Exact reproduction is needed for the lines from the one with "CSI300, 2017-06-23: none -> 3623" to the end of the listing below, and for no other lines.
Start of Block
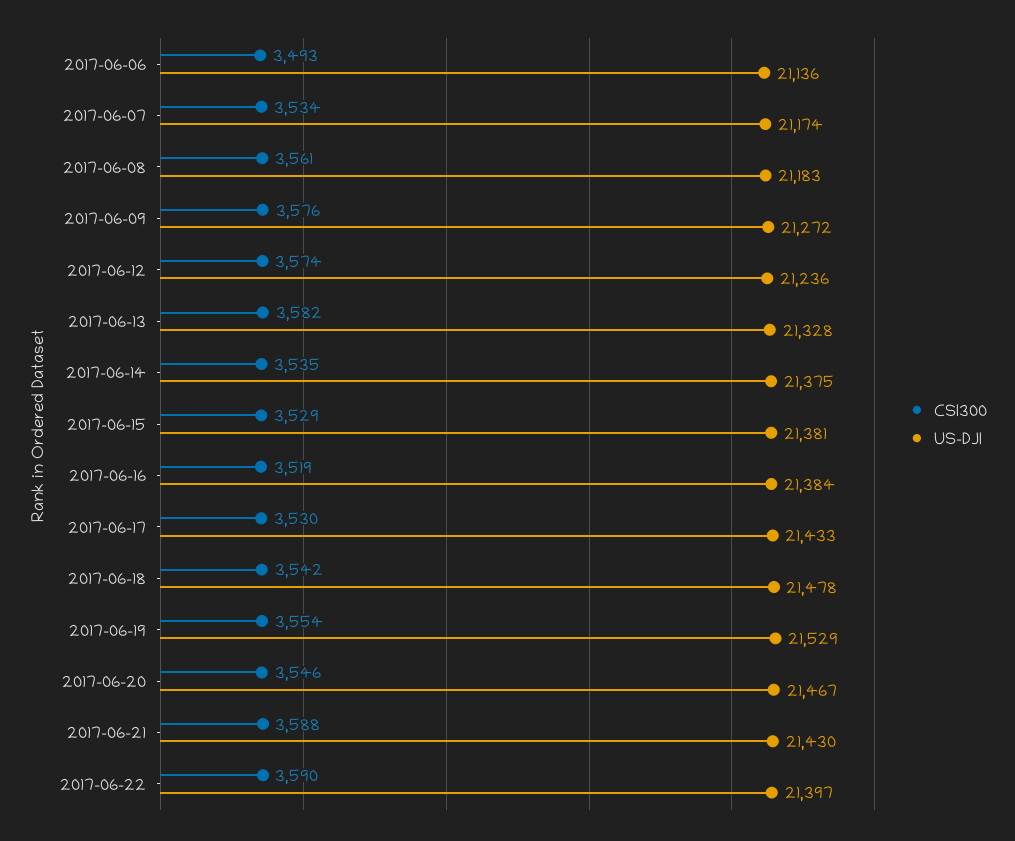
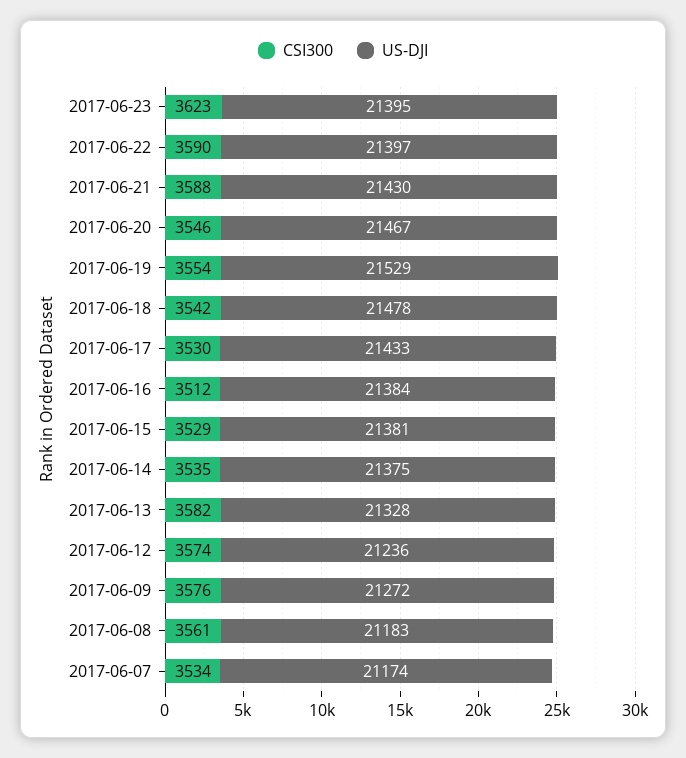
CSI300, 2017-06-06: 3493 -> none
US-DJI, 2017-06-06: 21136 -> none
CSI300, 2017-06-16: 3519 -> 3512
CSI300, 2017-06-23: none -> 3623
US-DJI, 2017-06-23: none -> 21395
End of Block
Reply to the task:
CSI300, 2017-06-23: none -> 3623
US-DJI, 2017-06-23: none -> 21395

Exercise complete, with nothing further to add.